# What's the Big O runtime of a DFS word search through a matrix?

The problem is to try and find a word in a 2D matrix of characters:

Given a 2D board and a word, find if the word exists in the grid. The word can be constructed from letters of sequentially adjacent cell, where "adjacent" cells are those horizontally or vertically neighboring. The same letter cell may not be used more than once.

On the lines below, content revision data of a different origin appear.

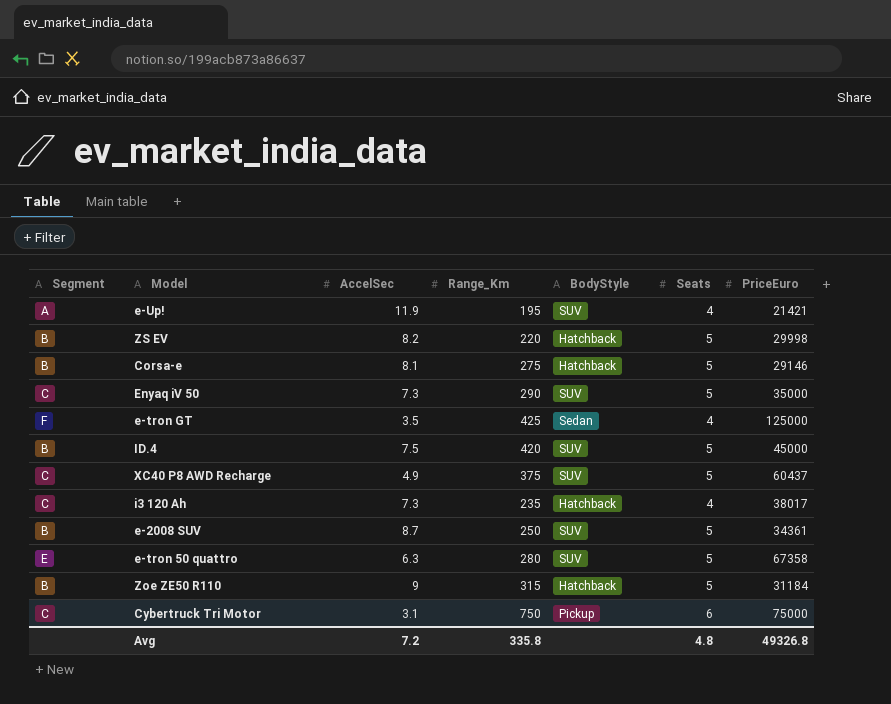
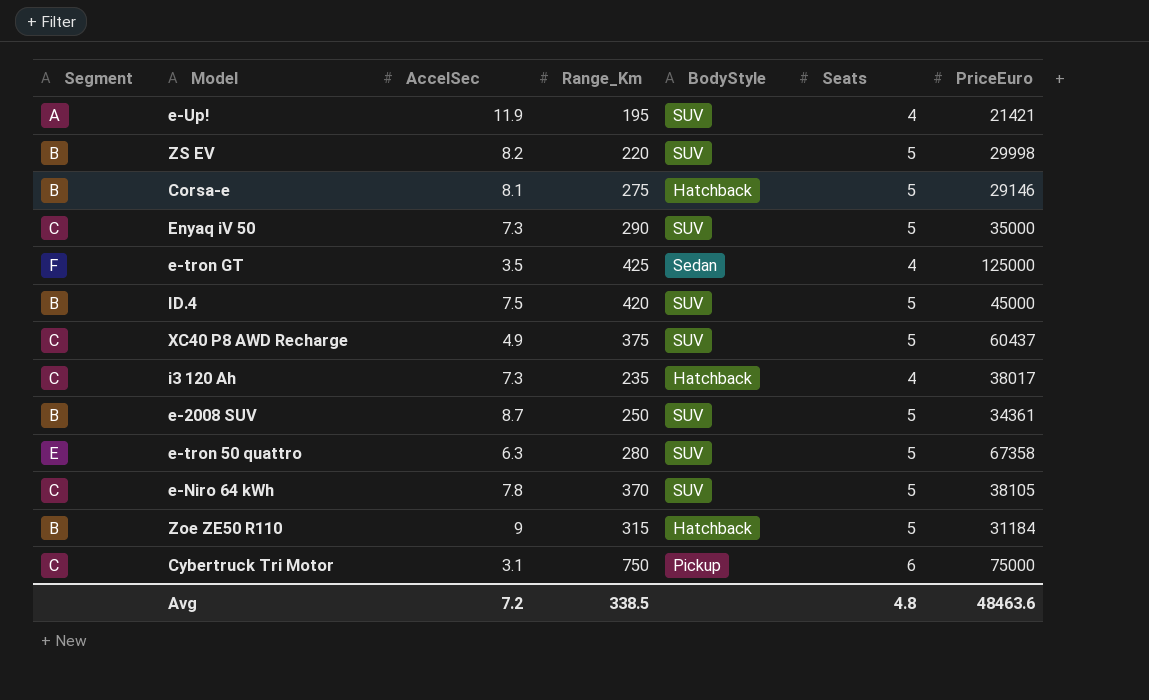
ZS EV | BodyStyle: Hatchback -> SUV
row e-Niro 64 kWh: none -> C | 7.8 | 370 | SUV | 5 | 38105
Avg | Range_Km: 335.8 -> 338.5
Avg | PriceEuro: 49326.8 -> 48463.6

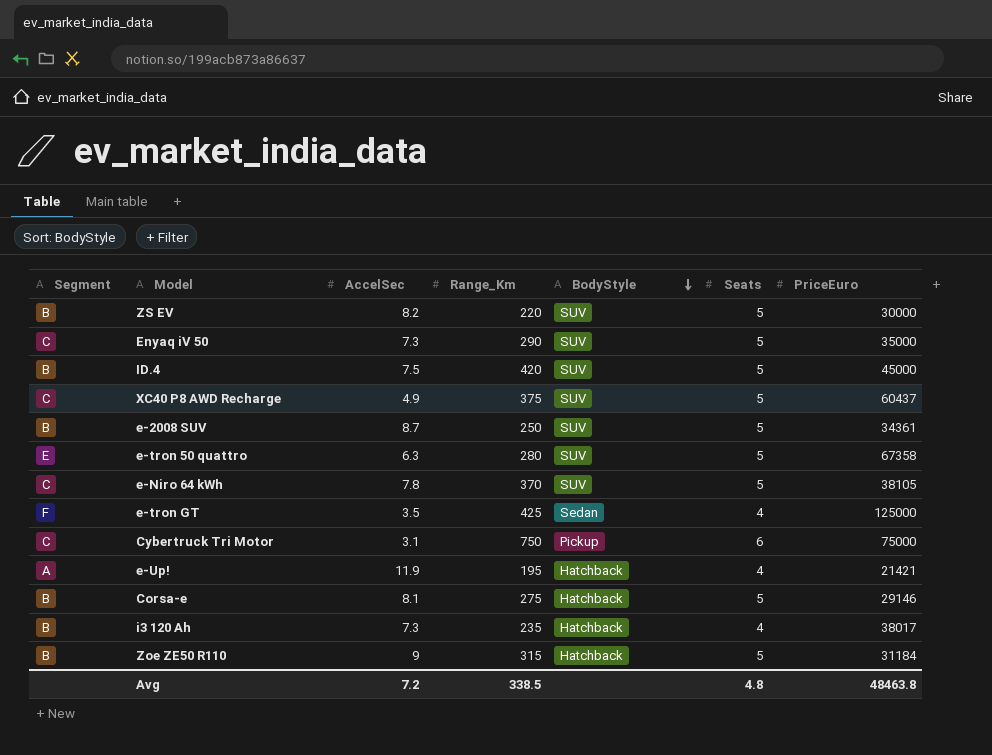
row order: none -> BodyStyle descending
ZS EV | PriceEuro: 29998 -> 30000
e-Up! | BodyStyle: SUV -> Hatchback
i3 120 Ah | Segment: C -> B
Avg | PriceEuro: 48463.6 -> 48463.8

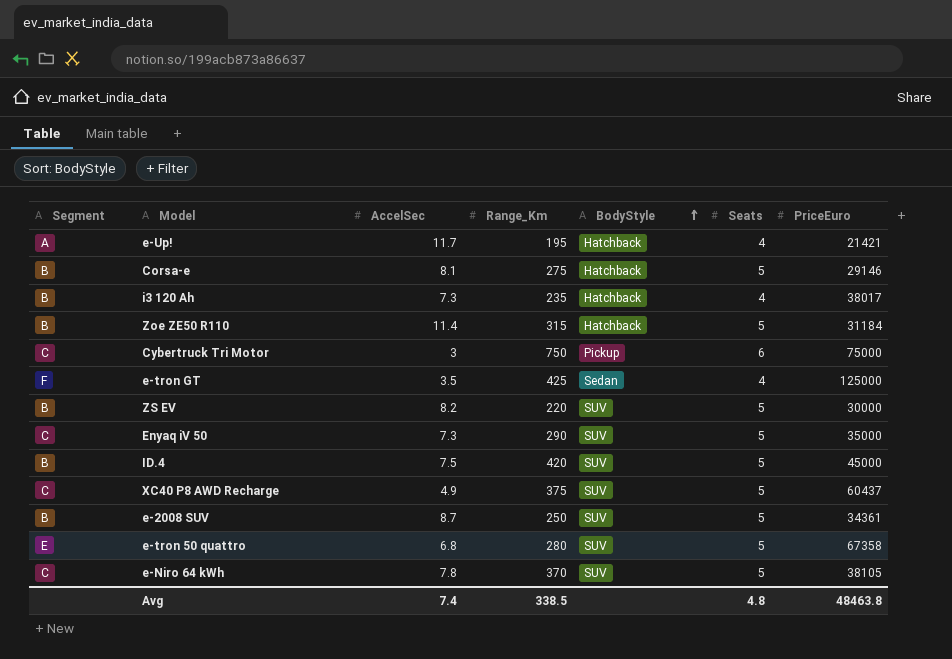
row order: BodyStyle descending -> BodyStyle ascending
e-Up! | AccelSec: 11.9 -> 11.7
Zoe ZE50 R110 | AccelSec: 9 -> 11.4
Cybertruck Tri Motor | AccelSec: 3.1 -> 3
e-tron 50 quattro | AccelSec: 6.3 -> 6.8
Avg | AccelSec: 7.2 -> 7.4

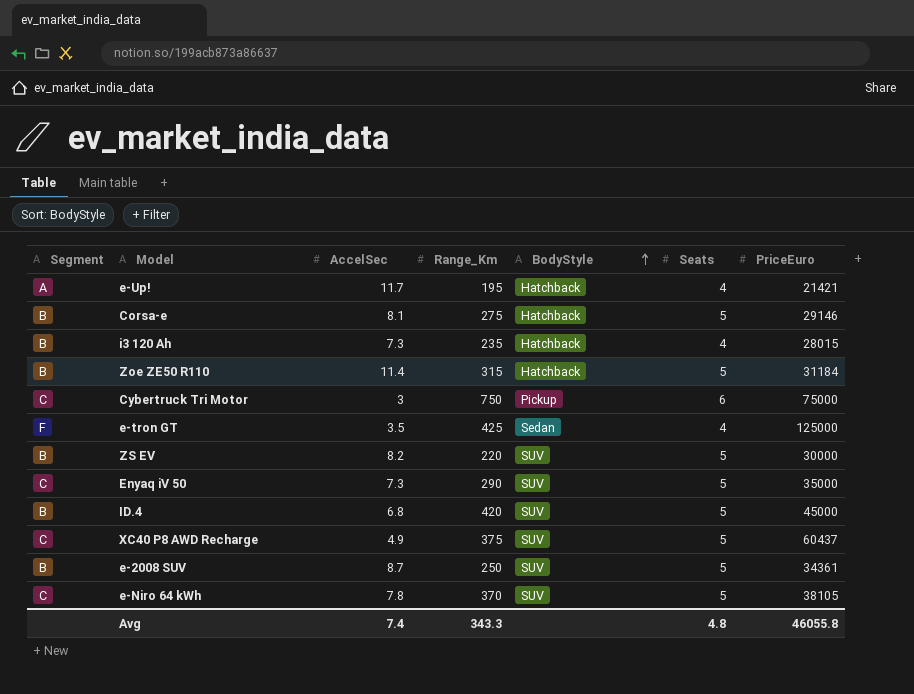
row e-tron 50 quattro: E | 6.8 | 280 | SUV | 5 | 67358 -> none
i3 120 Ah | PriceEuro: 38017 -> 28015
ID.4 | AccelSec: 7.5 -> 6.8
Avg | Range_Km: 338.5 -> 343.3
Avg | PriceEuro: 48463.8 -> 46055.8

Example:

board =

['A','B','C','E'],

['S','F','C','S'],

['A','D','E','E']

Given word = "ABCCED", return true.

Given word = "ABCB", return false

Solution:

static boolean[][] visited;
public boolean exist(char[][] board, String word) {
visited = new boolean[board.length][board[0].length];

for(int i = 0; i < board.length; i++){
for(int j = 0; j < board[i].length; j++){
if((word.charAt(0) == board[i][j]) && search(board, word, i, j, 0)){
return true;
}
}
}

return false;
}

private boolean search(char[][]board, String word, int i, int j, int index){
if(index == word.length()){
return true;
}

if(i >= board.length || i < 0 || j >= board[i].length || j < 0 || board[i][j] != word.charAt(index) || visited[i][j]){
return false;
}

visited[i][j] = true;
if(search(board, word, i-1, j, index+1) ||
search(board, word, i+1, j, index+1) ||
search(board, word, i, j-1, index+1) ||
search(board, word, i, j+1, index+1)){
return true;
}

visited[i][j] = false;
return false;
}


Assume we use a DFS to recursively check each character's 4 neighbours. What would be the correct runtime? I've read various thoughts on this but nothing conclusive.

My thoughts:

We have to check every character in the MxN matrix, so that gives us at least M*N.

Then, for each character, we check in four directions for the length of the input string, so that would give us 4*len. But then for each neighbour we go to, we potentially check each of its neighbours too, but only if they haven't already been visited. This is where I get slightly confused and I'm not sure how to calculate the correct runtime for this.

(Edited question to add exact problem and solution)

• Can you edit your question to provide a self-contained description of the problem? I also suggest you show concrete DFS. I'm not sure that DFS is going to suffice to solve the problem you want to solve, so while we could give you the running time for DFS, it might not answer the question you really want answered. – D.W. Aug 26 '18 at 1:44
• Can you spell out your algorithm? It seems that it might be ignoring the requirement that the same letter not be used more than once. – Yuval Filmus Aug 26 '18 at 2:23
• Do the words we are looking for have to be in a 'line' as in a word search? If that was the case, then assuming you can go diagonal, up-down, left-right, it would be of order equal to that of the length of the word (in your case 4), giving overall O(MNlen). It is more complicated if the word does not have to be in a line. – Alerra Aug 26 '18 at 6:07
• I've edited the question to contain the exact problem description and solution. The answer doesn't have to be in a line, but you can't move in diagonal directions, only up, down, left, and right. A simple DFS doesn't work as in a DFS you would only visit each character once. – mcfroob Aug 27 '18 at 3:34
• Code is off-topic here, so it'd be helpful if you could replace the code with concise pseudocode. Also, saying "Assume we use a DFS" seems misleading if, as you seem to say in your comment, you aren't using standard DFS. So in addition to replacing the code with concise pseudocode, it might also be helpful to read over your question and remove any statements that are inaccurate (if any). – D.W. Aug 27 '18 at 4:52

The complexity will be $O(m*n*4^{s})$ where m is the no. of rows and n is the no. of columns in the 2D matrix and s is the length of the input string.
When we start searching from a character we have 4 choices of neighbors for the first character and subsequent characters have only 3 or less than 3 choices but we can take it as 4 (permissible slopiness in upper bound). This slopiness would be fine in large matrices. So for each character we have 4 choices. Total no. of characters are $s$ where s is the length of the input string. So one invocation of search function of your implementation would take $O(4^{s})$ time.
Also in worst case the search is invoked for $m*n$ times. So an upper bound would be $O(m∗n∗4^{s})$.